***** Supplied data *****

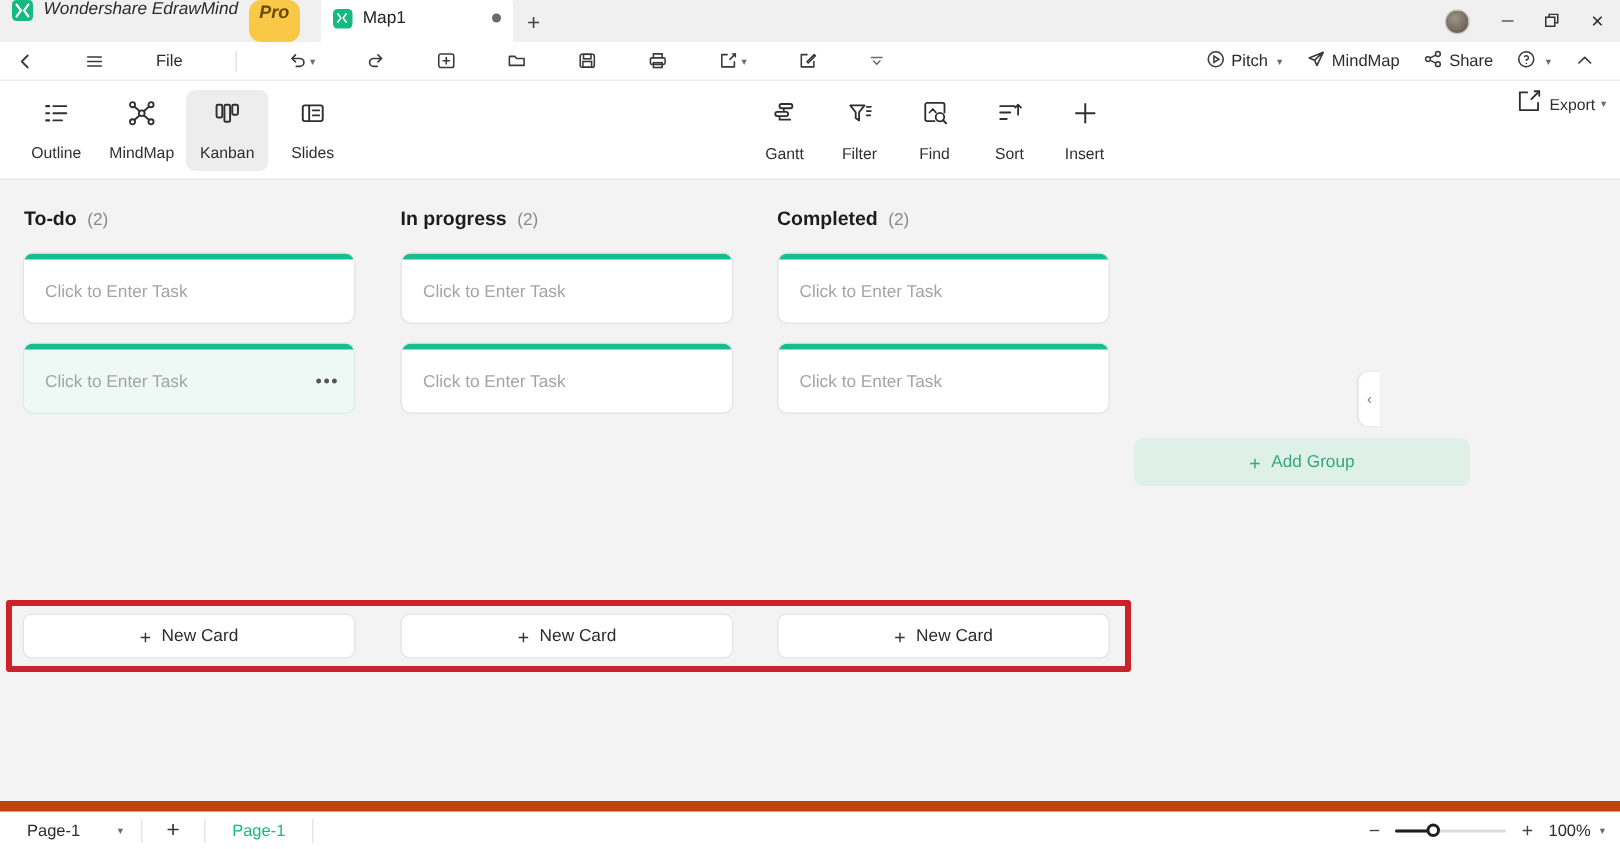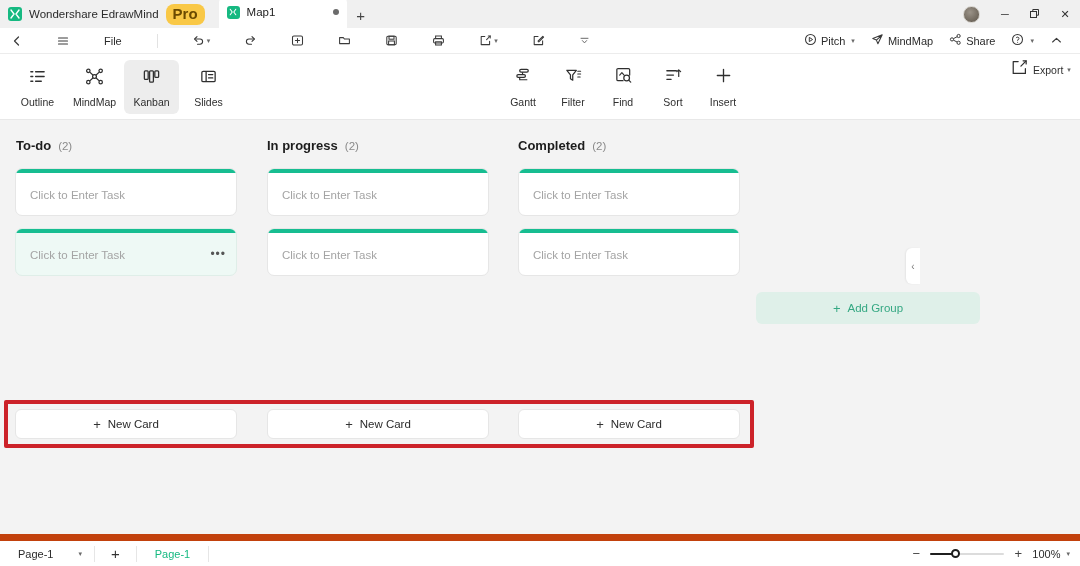--- a/index.html
+++ b/index.html
@@ -16,7 +16,7 @@
     position: absolute; top:0; left:0; width:1080px; height:28px;
     background:#f0f0f0; display:flex; align-items:flex-end;
   }
-  .brand { display:flex; align-items:center; height:28px; padding:0 8px 0 8px; gap:7px; }
+  .brand { display:flex; height:28px; padding:0 8px 0 8px; gap:7px;font-style:italic; }
   .brand-logo {
     width:14px; height:14px; border-radius:3px; background:#16b981;
     display:flex; align-items:center; justify-content:center;

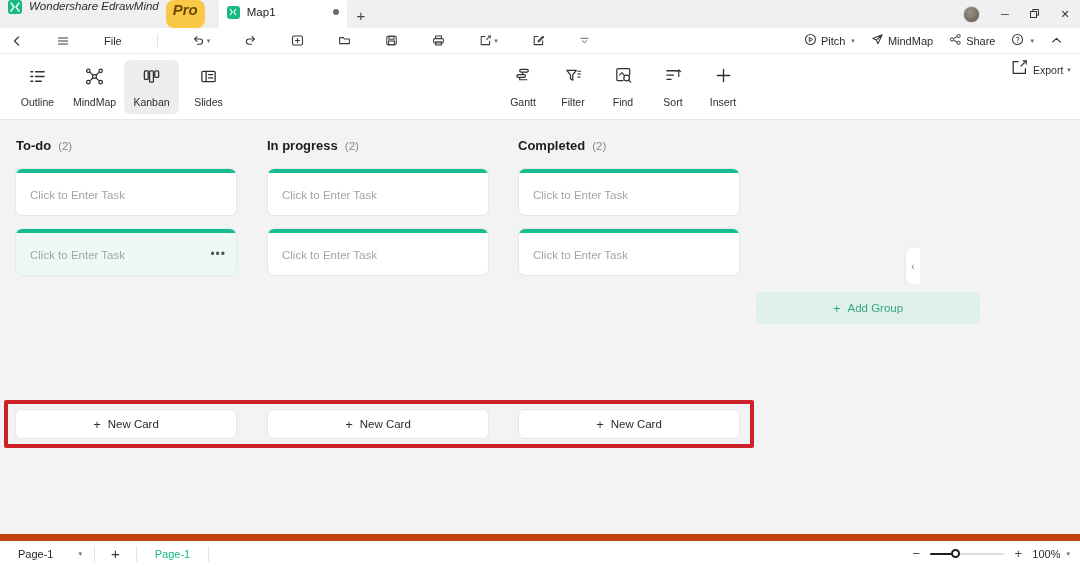--- a/index.html
+++ b/index.html
@@ -24,7 +24,7 @@
   }
   .brand-name { font-size:11.5px; color:#2b2b2b; white-space:nowrap; }
   .pro-badge {
-    background:#f9c846; color:#6b4a00; font-size:15px; font-weight:bold;
+    background:#f9c846; color:#6b4a00; font-size:12px; font-weight:bold;
     border-radius:8px; padding:1px 7px 2px; line-height:1.2;
   }
   .tab {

*****

• Problem requirements:
Using the entries above, count the lines that have the string "size" in them. Answer with that number only.

• Result of this task:
3